From the perspective of pre-translation quality quest, Hatim & Mason (1994:3-20) outline general theoretical constraints
reflected by the following inexhaustive categories that must be seriously metered by the translator (the vital communicative
“problem-solver”), if s/he intends to attain acceptable quality. They include the process vs. product (Bell 1987, Hatim & Mason
1994:4); objectivity vs. subjectivity (Reiss 1971/77, House 1976, Wilss 1982); ‘literal’ vs. ‘free’ translation (Hatim & Mason 1994:5,
Newmark 1988:68-69); formal vs. dynamic equivalence (Nida 1964:160); form and style vs. content (Meschonnic 1973:349, Hatim
& Mason 1994:8, Nida 1964:169); redefining ‘style (Hatim & Mason 1994:9); meaning potential (Halliday 1978:109, Beaugrande
1978); ‘empathy’ and intent; translator’s motivation; translating ‘centre’; and conditions of production ( all in Hatim & Mason 1994).
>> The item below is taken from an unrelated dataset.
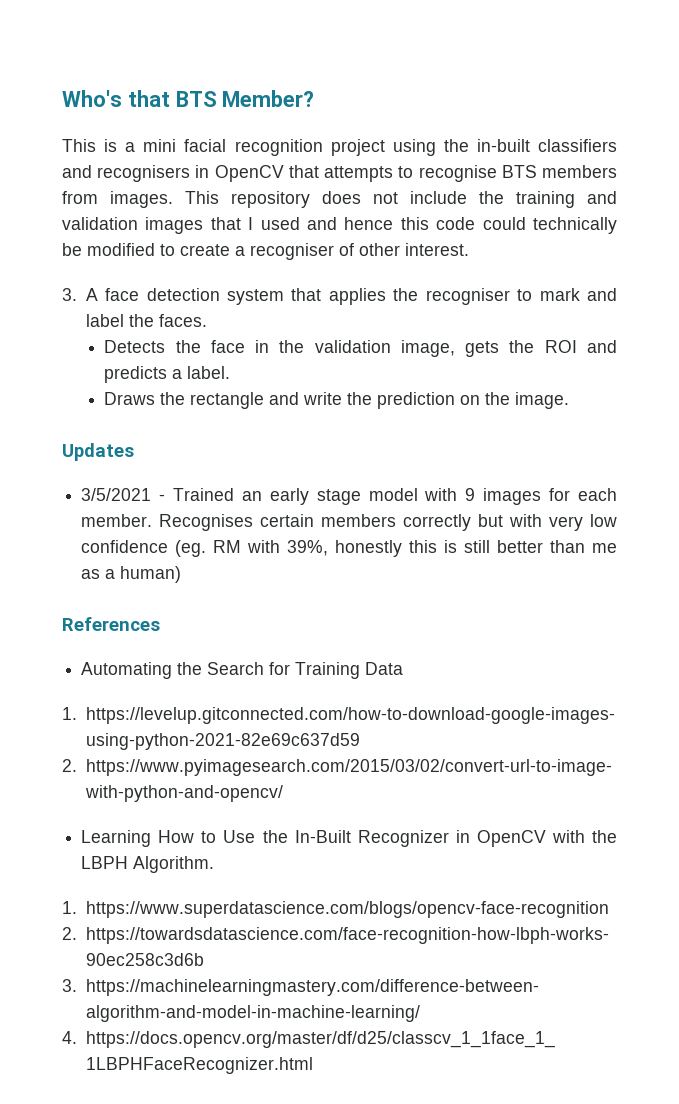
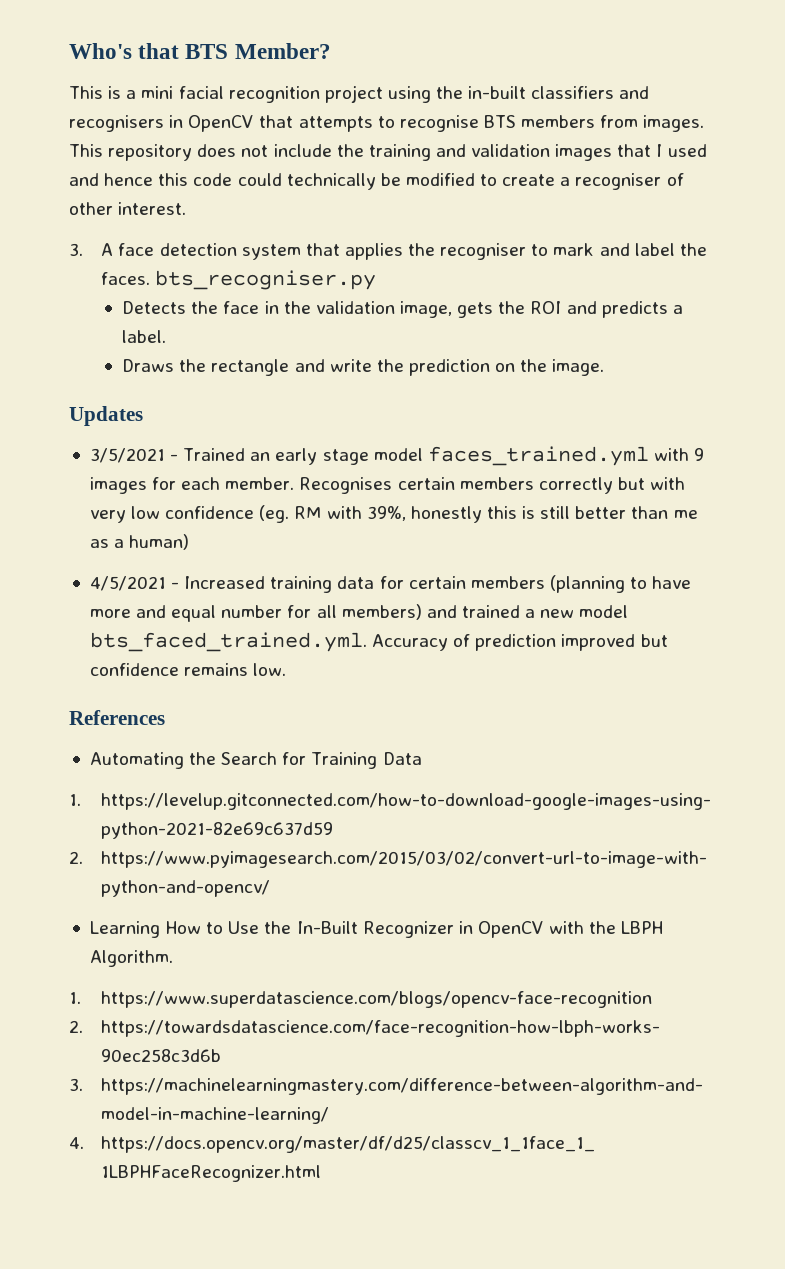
(207, 320) none -> [155,270,377,290] bts_recogniser.py
(418, 494) none -> [427,446,649,466] faces_trained.yml
(182, 574) none -> [89,575,692,593] [89,604,629,622] [89,632,668,652] [89,663,287,676] // 4/5/2021 - Increased training data for certain members (planning to have more and equal number for all members) and trained a new model bts_faced_trained.yml. Accuracy of prediction improved but confidence remains low.

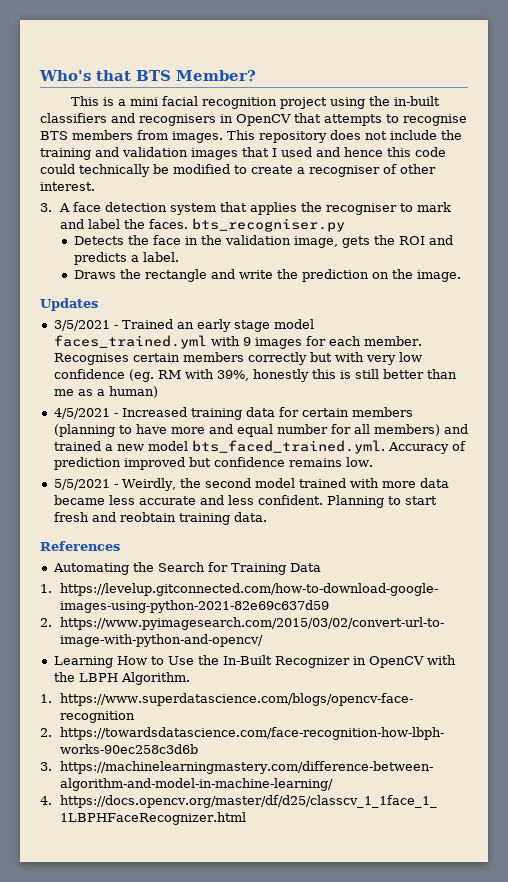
(287, 669) none -> [53,478,449,491] [53,495,437,508] [53,512,267,525] // 5/5/2021 - Weirdly, the second model trained with more data became less accurate and less confident. Planning to start fresh and reobtain training data.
• Specific translatability constraints: In addition to the above general theoretical considerations against which the translator’s
purpose, priorities, and output are judged, other specific constraints have also been identified. According to Boase-Beier & Holman
(1988) they include conceptual (1988:2); external (1988:10 & 72); phonological (1988:5-6); literary (1988:5); political and ideological
(1988:5), as well as syntactic and stylistic (1988:6) and personal:
Upbringing, education, knowledge, sensibilities, predilections and beliefs also contribute to the formation of the individual
personality of the translator, limiting, defining, and also facilitating the translation process, from the initial selection of the SL text
right the way through to the final release into the world of its TL progeny” [1988:8-9]);
Other scholars add the contextual and socio-cultural (Hatim & Mason 1990:37); textual (Kress 1985:12), Hatim & Mason 1998);
linguistic and formal (Hatim & Mason 1990:192, Saussure 1916); and conventional (Bassnett 1991:104).
In the face of all these constraints, metrics, rubrics and models have been fashioned in guise of frameworks to enhance quality
attainment.
7) Translation quality assurance frameworks
For Muzii (2006), the best way to assess quality is to measure the number and magnitude of defects whose features and scope
must be specified by metrics, rubrics and models.
Translation quality metrics: We agree with Sir William Thomson (1883, in Australian Dictionary of Biography, Vol. 4, [MUP], 1972)
that:
When you can measure what you are speaking about, and express it in numbers, you know something about it; but when you
cannot express it in numbers, your knowledge is of a meagre and unsatisfactory kind; it may be the beginning of knowledge,
but you have scarcely in your thoughts advanced to the state of science.